Secondly, even if you somehow manage to, the PS4 won’t allow content to be streamed from a media server like a connected computer, or play any audio clips as well as videos, which are not downloaded or streamed via Sony and its partners’ services (that will become available in the future).
Thirdly, the PS4’s web browser won’t play YouTube videos or any videos that require the Adobe Flash plugin as the plugin isn’t compatible with the PS4 web browser, making the PS4 a less than ideal web-surfing device.
There is a reason the word “Won’t” has been used so far instead of “Can’t” when talking about the PS4’s features.
That’s because the PS4 technically can do a lot of these things, it just won’t do it right now.
Out of the box, the PS4 is unable to even play Blu Ray movies or DVDs until the user spends 15 minutes (depending on your connection speed) to download and install a 300+mb firmware update, which will enables these features.
This suggests that it is likely many of the ‘missing’ features are due to firmware issues, which users can wait for Sony to fix.
But it could well be a long, long wait.
When channelnewsasia.com asked Sony about this, the electronics giant did not give a clear indication when this might happen, or whether they intend to add these features in the future.
In the meantime, those who purchase the PS4 can enjoy the beautiful graphics of its launch titles like “Killzone: Shadow Fall” and “Knack”.
While they may not look tons better than a typical PS3 blockbuster game – so users will have to manage their expectations here - the PS4 launch titles are a testament to the console’s potential.
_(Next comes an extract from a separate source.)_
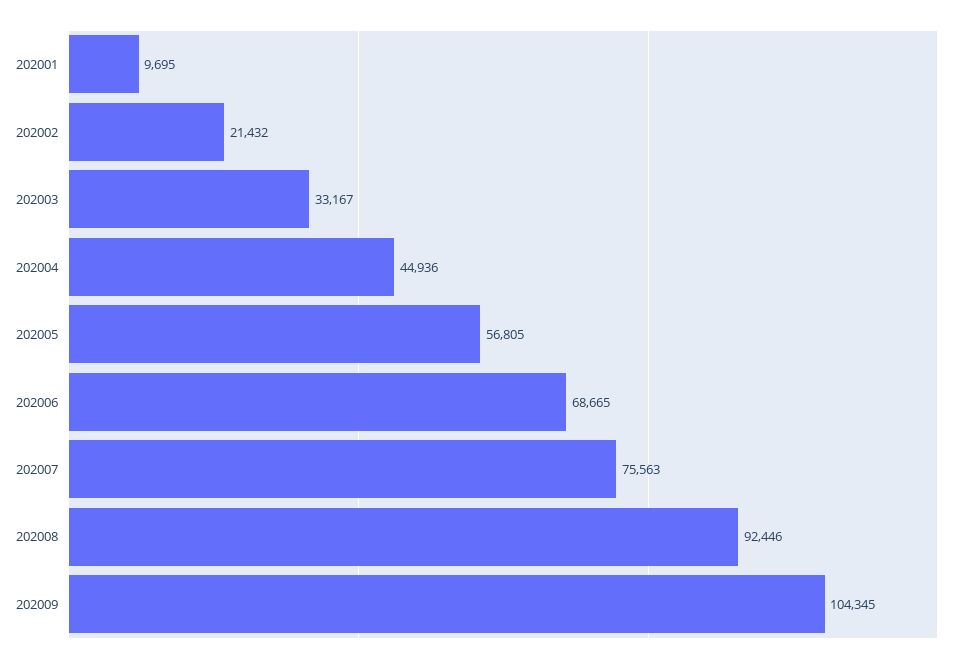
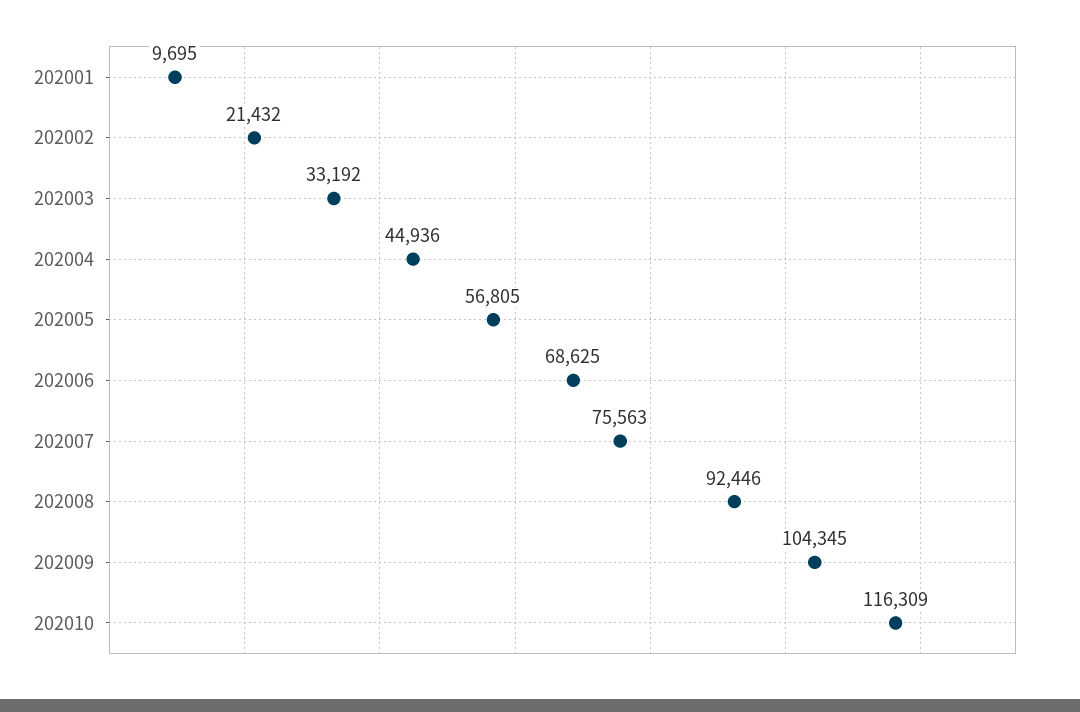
202003: 33167 -> 33192
202006: 68665 -> 68625
202010: none -> 116309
If launch titles already look this good, what would PS4 games look like another two years down the road, when developers learn how to maximise the PS4’s abilities?
The PS4’s controller is also a big improvement over its predecessor’s.
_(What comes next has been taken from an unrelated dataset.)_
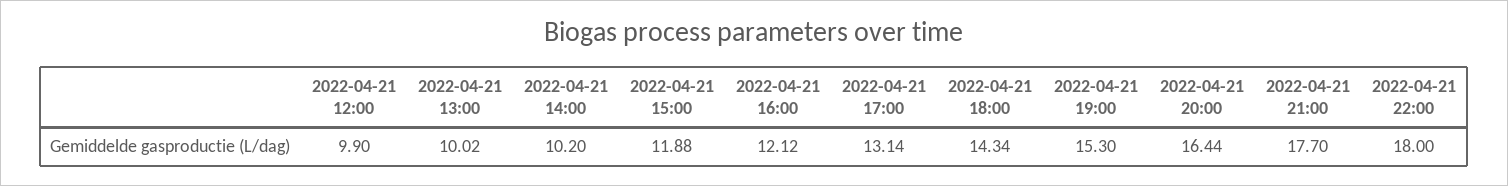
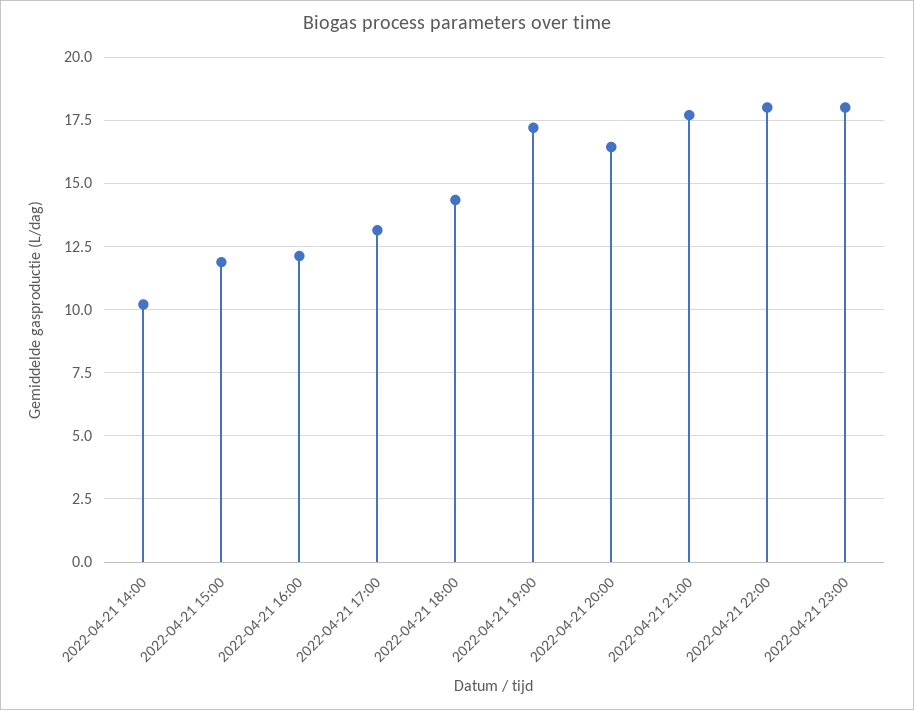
2022-04-21 12:00: 9.9 -> none
2022-04-21 13:00: 10.02 -> none
2022-04-21 19:00: 15.3 -> 17.25
2022-04-21 23:00: none -> 18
Although it resembles the PS3’s DualShock 3 controller, the DualShock 4 has more responsive thumb sticks, better trigger buttons, and fits more comfortably in the hand than its predecessor.
It also has a large touchpad which allows players to swipe across its surface or press it, adding a new way for users to interact with the PS4 along with its game content.
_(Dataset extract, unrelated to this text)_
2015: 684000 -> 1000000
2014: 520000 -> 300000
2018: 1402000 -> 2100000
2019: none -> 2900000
Aside from the touchpad, the PS4 controller also has a new Share button which allows users to record gameplay footage or take screenshots by pressing it.
This is a central part of the PS4’s strategy to create a sort of gaming ‘ecosystem’ where users can quickly record and share content with their friends via social media.
However, there is yet another limitation here.
Forget YouTube, the PS4 allows players to share their footage only on Facebook, though users can both create and watch video streams through streaming services Twitch and Ustream.
Other changes found in the PS4 controller include a light bar, which is mainly used by the PlayStation Camera device to recognise the player and track movements, as well as a speaker which can play audio streams separately from the main game.
It also contains a jack for a microphone, to facilitate online voice communications.
Incidentally, the PS4 controller is actually compatible with some PS3 games like “Super Street Fighter 4: Arcade Edition”, when connected via its USB cable, though the PS button does not work.
Unfortunately, since the PS4 is not backward compatible, those who want to play their favourite PS3 games will have to hang on to their older console.
Also hang on to the power cable of your old PS3 as it works with the PS4. This makes the shift from PS3 to PS4 as simple as swapping the new system with the old, while using the existing cables.
Frankly, at S$639, the PS4 is a pricey piece of kit considering all the stuff it won’t do.
In addition, playing online with the PS4 typically requires a PlayStation Plus subscription (though there are some games that allow online play without it), which represents an additional cost in the long run.
Those who absolutely must play a game from the PS4’s launch lineup best hope Sony adds additional features in the future, after picking up a console at launch in Singapore from December 19.
For those who are on a bit of a budget and can’t live without media streaming features, it is perhaps better to wait for the PS4's library of games to expand, and for the console to become great.